A very pleasant day with this oddly shaped mountain, Montserrat, in focus. Montserrat means saw mountain in Catalan and when looking at the shape of the mountain it is obvious why. I went up into the heart of the mountain where monks during centuries have been constructing a complete city with a cathedral and all. Montserrat is a tourist magnet and there were plenty of people up there even if it was rather late in the afternoon. On my way down to the village Monistrol de Montserrat I passed by a nun’s convent and the nun on guard showed me the inside of the church that had a very modernistic touch. All the furnishing except for a sculpture showing the Madonna and the child had been crafted by the nuns themselves she said. And they certainly had made a beautiful and very professional job of it. She was quite talkative and I asked her if her order demanded that they took a vow of silence and she said it did, but five times a day they gathered in the church for praying and singing and then they took the chance to really exercise their vocal cords 🙂

A walk around the clock

This day began with an excellent breakfast in the foyer of my guest house in Santes Creus where the innkeeper had put forward an espresso machine, sandwiches, yogurt, and orange juice. I went on my way at seven in the morning and would not come to rest again until eleven in the evening due to a decision to change the route radically once again. The explanation is that I met with the GR-7 once more but soon decided to move away from it again and take an alternative route. The GR-7 in that area mainly follows dirt tracks lined with pine trees that makes it impossible to see anything at all of the surroundings and it was also raining quite heavily and that made the track very slippery and clay stuck to the boots making it impossible to take more than a few steps until it had to be cleaned off. Given those circumstances I thought that I would be better off walking in a nearby tarmac road. But after having passed Bellprat, the third little village with nothing more to offer than chlorinated water from the public water fountain I changed direction and started to walk straight towards Igualada, the nearest city. A couple of kilometers down the road I made a hotel reservation at a hotel in the city using my iPhone. All the time from Tarifa to Andorra I was often grateful for the excellent coverage that my Yoigo La del Uno prepaid Internet subscription supplied even in the countryside and in the mountains. I arrived at around eleven in the evening to the hotel and to my surprise and joy the friendly clerk saw to it that I had a hot meal and a glass of wine after having taken a much longed-for shower.
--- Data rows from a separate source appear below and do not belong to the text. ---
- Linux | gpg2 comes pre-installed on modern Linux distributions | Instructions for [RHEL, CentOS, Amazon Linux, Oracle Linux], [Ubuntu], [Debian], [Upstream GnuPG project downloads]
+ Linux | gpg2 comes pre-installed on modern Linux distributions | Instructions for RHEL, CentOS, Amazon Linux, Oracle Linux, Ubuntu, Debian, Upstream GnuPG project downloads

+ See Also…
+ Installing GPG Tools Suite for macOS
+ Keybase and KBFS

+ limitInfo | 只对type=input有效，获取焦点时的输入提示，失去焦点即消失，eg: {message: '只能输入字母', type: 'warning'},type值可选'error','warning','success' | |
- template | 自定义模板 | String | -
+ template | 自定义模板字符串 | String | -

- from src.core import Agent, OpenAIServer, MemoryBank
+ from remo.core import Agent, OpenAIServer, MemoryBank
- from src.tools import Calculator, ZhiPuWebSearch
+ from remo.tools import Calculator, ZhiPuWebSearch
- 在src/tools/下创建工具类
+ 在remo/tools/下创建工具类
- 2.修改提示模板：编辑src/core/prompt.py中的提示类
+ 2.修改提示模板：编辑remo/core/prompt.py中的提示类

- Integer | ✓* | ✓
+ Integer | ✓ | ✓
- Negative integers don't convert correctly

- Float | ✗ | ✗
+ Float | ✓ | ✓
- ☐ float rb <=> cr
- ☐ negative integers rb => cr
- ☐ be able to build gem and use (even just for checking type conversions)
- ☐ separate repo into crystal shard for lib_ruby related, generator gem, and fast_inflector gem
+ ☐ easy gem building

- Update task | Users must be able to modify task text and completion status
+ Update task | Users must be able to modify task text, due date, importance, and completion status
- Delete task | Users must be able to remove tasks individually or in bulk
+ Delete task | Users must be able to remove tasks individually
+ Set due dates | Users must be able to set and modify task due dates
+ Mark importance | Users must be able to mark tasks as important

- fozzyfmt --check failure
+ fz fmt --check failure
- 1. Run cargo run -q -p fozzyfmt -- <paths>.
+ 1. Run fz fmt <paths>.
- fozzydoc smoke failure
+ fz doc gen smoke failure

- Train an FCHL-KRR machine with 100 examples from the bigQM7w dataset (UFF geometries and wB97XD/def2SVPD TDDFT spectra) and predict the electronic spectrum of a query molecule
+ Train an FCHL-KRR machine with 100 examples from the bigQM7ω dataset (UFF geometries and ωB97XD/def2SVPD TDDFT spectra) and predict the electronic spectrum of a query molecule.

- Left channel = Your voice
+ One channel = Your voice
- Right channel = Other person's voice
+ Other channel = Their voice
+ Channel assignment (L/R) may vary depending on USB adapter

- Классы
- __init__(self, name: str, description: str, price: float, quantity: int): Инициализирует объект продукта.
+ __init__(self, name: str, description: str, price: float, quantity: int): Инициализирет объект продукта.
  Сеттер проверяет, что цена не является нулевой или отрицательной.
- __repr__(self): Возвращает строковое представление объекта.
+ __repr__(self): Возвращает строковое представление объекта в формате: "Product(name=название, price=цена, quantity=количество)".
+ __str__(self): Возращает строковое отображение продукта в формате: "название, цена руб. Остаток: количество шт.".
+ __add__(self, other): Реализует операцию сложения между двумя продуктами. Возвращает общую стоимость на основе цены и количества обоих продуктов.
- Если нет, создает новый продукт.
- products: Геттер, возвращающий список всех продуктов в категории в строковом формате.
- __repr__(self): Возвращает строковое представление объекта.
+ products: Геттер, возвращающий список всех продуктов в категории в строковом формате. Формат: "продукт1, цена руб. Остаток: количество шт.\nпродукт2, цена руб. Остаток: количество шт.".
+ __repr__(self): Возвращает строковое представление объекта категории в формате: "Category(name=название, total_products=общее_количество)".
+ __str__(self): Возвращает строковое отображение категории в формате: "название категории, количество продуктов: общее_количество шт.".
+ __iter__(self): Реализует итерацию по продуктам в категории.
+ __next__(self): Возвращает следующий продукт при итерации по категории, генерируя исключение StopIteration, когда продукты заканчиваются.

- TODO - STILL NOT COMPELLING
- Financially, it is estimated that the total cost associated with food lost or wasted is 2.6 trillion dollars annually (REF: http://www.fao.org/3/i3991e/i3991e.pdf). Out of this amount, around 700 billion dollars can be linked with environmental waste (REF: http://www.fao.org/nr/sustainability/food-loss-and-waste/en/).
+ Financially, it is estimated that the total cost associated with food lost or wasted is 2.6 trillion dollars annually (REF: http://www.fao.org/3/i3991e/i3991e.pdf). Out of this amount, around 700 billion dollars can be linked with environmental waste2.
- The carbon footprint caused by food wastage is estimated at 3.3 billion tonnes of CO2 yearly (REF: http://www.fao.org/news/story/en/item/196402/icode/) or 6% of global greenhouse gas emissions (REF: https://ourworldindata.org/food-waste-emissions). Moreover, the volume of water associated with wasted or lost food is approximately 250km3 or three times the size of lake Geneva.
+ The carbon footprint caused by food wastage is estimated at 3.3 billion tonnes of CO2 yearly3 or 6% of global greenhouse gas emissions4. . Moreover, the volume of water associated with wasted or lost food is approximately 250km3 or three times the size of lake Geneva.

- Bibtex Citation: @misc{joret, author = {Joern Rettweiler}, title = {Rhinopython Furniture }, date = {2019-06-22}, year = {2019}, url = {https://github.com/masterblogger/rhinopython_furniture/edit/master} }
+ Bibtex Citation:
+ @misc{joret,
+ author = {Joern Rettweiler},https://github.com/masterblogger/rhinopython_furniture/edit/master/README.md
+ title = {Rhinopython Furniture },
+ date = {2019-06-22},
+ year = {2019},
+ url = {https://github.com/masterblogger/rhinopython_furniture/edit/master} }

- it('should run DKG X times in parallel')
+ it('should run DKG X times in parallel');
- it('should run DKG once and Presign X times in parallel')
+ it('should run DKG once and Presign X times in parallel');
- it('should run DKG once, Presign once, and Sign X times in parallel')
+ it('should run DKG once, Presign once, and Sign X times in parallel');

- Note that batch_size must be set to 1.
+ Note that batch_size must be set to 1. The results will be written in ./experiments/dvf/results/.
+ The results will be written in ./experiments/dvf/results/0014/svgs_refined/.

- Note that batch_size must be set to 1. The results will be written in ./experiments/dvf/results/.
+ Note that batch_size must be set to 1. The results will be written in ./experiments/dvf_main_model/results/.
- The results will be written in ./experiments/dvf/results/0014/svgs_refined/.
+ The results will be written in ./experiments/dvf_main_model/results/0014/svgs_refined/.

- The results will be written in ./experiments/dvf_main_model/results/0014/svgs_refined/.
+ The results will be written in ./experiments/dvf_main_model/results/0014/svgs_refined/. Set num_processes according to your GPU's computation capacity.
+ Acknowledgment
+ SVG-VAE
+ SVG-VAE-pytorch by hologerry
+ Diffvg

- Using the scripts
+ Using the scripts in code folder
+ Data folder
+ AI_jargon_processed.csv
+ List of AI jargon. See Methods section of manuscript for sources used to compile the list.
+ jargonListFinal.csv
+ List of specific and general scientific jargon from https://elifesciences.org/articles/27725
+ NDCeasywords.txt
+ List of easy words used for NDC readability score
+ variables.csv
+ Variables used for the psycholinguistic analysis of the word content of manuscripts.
Heading northwest into farm country

I fetched some maps at the tourist office in Tarragona and straightened out that it would be a good idea to follow Cami de Sant Jaume (GR-172) to Santes Creus to reconnect with GR-7. Cami de Sant Jaume starts at the main cemetery in Tarragona and moves mainly through farmland. I was lucky to find a place to stay in Santes Creus. Almost all restaurants and guest houses in Spain closes either completely or closes early one day a week to give the staff some time off and the only guest house in Santes Creus did just that, closed early, on Sundays. But I got a room and something as odd as an early dinner in Spain 🙂 before the innkeeper called it a day, passed me the code to the front door and then went on his way.

Having a rest in Tarragona

When this day was over my beach bum days also would be over for a while and it was time for me to re-connect with the official GR-7 once more and prepare for the last stages that would take me to Andorra la Vella in about ten days time I reckoned. I had a couple of days off in Tarragona staying at a guest house on top of a restaurant facing the main square.